Weaponizing genetics. Not only does fear grease the wheels of the transition to fascism by cultivating fearful, controlled, pacified, cowed citizens, but it also embeds itself in our very DNA so that we pass on our fear and compliance to our offspring. It’s called epigenetic inheritance, the transmission through DNA of traumatic experiences. For example, neuroscientists observed that fear can travel through generations of mice DNA. As The Washington Postreports, “Studies on humans suggest that children and grandchildren may have felt the epigenetic impact of such traumatic events such as famine, the Holocaust and the Sept. 11, 2001, terrorist attacks.”

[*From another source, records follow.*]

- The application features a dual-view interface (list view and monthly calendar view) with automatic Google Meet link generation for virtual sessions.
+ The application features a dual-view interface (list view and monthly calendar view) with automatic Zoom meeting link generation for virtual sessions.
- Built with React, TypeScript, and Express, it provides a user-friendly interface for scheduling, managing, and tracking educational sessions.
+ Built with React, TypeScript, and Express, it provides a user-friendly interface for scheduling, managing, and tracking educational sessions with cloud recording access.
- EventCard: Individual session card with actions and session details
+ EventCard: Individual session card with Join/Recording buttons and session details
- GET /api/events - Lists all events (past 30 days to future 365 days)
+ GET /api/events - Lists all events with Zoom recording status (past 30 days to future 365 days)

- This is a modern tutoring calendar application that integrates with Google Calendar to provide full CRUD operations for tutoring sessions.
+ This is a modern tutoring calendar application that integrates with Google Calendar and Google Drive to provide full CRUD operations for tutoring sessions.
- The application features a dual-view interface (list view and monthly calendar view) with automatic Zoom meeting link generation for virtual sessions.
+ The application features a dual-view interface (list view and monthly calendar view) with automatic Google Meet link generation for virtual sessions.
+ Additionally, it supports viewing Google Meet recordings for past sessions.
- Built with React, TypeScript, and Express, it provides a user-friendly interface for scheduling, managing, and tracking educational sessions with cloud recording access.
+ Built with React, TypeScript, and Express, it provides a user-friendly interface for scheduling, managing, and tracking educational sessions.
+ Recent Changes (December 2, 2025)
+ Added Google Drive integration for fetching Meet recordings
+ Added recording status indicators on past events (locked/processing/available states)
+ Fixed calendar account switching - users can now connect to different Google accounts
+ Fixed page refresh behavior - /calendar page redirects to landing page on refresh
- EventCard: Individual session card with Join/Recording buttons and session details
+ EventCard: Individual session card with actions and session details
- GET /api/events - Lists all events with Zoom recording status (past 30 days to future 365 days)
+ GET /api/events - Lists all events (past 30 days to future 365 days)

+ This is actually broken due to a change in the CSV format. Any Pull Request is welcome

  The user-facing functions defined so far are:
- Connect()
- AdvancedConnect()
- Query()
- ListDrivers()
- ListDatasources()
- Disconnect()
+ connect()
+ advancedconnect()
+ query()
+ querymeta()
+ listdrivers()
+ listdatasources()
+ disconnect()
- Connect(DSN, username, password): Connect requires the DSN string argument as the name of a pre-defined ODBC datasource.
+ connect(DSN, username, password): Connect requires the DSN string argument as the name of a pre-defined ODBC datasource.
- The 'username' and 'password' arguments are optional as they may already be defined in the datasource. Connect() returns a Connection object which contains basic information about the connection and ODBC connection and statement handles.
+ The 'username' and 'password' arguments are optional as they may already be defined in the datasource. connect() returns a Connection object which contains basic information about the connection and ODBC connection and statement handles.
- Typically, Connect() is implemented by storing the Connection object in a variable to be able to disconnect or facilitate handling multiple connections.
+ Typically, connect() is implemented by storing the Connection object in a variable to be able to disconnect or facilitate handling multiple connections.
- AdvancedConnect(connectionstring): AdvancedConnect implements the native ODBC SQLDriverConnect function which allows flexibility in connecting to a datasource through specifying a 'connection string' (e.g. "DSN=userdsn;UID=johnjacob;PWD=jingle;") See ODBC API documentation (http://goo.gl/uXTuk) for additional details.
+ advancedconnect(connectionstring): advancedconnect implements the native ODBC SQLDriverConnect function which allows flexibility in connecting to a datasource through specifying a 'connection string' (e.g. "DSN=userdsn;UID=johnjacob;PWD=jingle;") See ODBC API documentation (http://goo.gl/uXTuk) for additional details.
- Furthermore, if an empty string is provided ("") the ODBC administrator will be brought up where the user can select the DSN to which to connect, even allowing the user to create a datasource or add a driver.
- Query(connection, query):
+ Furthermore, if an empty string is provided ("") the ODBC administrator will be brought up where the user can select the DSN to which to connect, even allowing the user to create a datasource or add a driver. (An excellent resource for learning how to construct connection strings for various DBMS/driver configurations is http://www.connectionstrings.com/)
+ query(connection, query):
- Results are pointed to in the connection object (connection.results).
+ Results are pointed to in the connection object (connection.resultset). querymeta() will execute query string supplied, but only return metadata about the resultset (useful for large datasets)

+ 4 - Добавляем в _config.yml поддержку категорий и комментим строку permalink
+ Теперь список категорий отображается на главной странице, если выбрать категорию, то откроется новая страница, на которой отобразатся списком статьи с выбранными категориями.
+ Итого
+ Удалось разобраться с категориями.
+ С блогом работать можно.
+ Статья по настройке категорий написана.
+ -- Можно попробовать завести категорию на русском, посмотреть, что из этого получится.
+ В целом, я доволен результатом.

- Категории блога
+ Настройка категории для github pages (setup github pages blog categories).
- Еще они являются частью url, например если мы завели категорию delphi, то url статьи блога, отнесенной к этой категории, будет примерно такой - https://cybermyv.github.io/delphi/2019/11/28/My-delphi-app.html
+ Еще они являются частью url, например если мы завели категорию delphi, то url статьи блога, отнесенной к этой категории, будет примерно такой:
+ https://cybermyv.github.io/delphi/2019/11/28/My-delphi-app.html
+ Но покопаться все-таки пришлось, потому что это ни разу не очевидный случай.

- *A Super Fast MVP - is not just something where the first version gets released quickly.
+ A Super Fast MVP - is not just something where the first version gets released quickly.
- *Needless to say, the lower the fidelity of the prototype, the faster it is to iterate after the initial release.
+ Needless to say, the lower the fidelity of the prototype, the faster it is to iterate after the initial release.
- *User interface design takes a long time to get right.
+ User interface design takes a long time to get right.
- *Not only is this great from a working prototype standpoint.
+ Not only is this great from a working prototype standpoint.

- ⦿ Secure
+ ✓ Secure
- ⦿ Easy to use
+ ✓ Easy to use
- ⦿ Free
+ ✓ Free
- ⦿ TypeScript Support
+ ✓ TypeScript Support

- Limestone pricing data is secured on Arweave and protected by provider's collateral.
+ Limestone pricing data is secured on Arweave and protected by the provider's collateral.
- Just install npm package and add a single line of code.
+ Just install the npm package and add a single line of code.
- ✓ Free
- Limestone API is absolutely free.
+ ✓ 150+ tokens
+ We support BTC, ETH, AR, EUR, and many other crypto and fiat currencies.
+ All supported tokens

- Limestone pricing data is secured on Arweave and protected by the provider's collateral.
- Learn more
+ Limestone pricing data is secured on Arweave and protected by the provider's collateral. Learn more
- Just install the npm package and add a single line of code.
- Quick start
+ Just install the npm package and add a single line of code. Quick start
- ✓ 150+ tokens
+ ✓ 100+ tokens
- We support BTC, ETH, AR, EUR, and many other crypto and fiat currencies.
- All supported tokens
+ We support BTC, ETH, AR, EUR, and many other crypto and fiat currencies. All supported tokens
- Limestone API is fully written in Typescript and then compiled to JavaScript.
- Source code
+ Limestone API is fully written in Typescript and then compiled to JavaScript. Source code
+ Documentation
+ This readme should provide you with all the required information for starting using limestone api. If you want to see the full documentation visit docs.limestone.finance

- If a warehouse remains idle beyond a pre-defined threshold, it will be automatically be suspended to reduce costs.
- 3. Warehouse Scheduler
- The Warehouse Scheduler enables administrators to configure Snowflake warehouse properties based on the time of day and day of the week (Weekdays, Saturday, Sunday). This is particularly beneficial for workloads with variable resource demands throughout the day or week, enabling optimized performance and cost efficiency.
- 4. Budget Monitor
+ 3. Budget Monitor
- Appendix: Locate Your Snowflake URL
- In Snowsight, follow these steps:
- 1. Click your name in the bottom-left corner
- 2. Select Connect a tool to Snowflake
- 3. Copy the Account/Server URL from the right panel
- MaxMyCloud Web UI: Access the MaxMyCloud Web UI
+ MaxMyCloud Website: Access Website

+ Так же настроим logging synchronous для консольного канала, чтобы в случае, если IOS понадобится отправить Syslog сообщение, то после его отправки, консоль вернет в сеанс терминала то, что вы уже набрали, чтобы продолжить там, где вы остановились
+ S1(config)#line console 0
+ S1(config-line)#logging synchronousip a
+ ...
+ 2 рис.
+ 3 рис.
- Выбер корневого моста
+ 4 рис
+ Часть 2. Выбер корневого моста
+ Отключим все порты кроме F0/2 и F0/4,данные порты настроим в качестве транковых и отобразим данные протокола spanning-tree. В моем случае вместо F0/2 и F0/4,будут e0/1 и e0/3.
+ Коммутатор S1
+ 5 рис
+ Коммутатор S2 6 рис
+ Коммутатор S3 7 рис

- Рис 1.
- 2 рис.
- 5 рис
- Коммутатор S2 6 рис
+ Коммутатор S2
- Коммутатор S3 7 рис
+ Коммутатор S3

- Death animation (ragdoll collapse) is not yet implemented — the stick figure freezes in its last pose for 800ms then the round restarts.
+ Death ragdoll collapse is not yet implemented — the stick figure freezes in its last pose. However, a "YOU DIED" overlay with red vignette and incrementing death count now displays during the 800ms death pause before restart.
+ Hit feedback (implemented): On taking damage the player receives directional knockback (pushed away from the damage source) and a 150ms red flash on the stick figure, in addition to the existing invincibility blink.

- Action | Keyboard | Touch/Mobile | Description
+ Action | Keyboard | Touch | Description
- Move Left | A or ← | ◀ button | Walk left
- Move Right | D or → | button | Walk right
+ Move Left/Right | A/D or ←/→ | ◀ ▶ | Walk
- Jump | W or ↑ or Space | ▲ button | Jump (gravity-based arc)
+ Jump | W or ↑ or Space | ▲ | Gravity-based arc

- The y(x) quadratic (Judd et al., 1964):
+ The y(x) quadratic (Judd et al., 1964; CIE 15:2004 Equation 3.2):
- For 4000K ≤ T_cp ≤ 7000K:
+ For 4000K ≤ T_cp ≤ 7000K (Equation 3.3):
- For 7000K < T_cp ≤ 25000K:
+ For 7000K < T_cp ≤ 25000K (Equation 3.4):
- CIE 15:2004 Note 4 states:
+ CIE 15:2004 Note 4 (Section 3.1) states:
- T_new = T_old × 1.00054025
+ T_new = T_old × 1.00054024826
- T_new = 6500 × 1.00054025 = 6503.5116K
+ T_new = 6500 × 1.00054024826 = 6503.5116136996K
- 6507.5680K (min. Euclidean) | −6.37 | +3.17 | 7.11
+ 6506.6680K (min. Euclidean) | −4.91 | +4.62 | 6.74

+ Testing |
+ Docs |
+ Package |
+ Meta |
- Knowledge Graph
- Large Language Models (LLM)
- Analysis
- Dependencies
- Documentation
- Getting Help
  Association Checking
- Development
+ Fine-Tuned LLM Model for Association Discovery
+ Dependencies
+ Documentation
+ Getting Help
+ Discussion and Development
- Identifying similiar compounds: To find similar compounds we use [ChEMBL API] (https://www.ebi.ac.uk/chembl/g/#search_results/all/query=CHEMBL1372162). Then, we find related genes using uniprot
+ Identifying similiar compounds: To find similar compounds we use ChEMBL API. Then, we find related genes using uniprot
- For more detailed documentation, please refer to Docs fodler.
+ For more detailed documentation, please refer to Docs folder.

Weaponizing the future. With greater frequency, the government has been issuing warnings about the dire need to prepare for the dystopian future that awaits us. For instance, the Pentagon training video, “Megacities: Urban Future, the Emerging Complexity,” predicts that by 2030 (coincidentally, the same year that society begins to achieve singularity with the metaverse) the military would be called on to use armed forces to solve future domestic political and social problems. What they’re really talking about is martial law, packaged as a well-meaning and overriding concern for the nation’s security. The chilling five-minute training video paints an ominous picture of the future bedeviled by “criminal networks,” “substandard infrastructure,” “religious and ethnic tensions,” “impoverishment, slums,” “open landfills, over-burdened sewers,” a “growing mass of unemployed,” and an urban landscape in which the prosperous economic elite must be protected from the impoverishment of the have nots. “We the people” are the have-nots.
The end goal of these mind control campaigns—packaged in the guise of the greater good—is to see how far the American people will allow the government to go in re-shaping the country in the image of a totalitarian police state.
The facts speak for themselves.
Whatever else it may be—a danger, a menace, a threat—the U.S. government is certainly not looking out for our best interests, nor is it in any way a friend to freedom.
When the government views itself as superior to the citizenry, when it no longer operates for the benefit of the people, when the people are no longer able to peacefully reform their government, when government officials cease to act like public servants, when elected officials no longer represent the will of the people, when the government routinely violates the rights of the people and perpetrates more violence against the citizenry than the criminal class, when government spending is unaccountable and unaccounted for, when the judiciary act as courts of order rather than justice, and when the government is no longer bound by the laws of the Constitution, then you no longer have a government “of the people, by the people and for the people.”
“We the people”—who think, who reason, who take a stand, who resist, who demand to be treated with dignity and care, who believe in freedom and justice for all—have become undervalued citizens of a totalitarian state that views people as expendable once they have outgrown their usefulness to the State.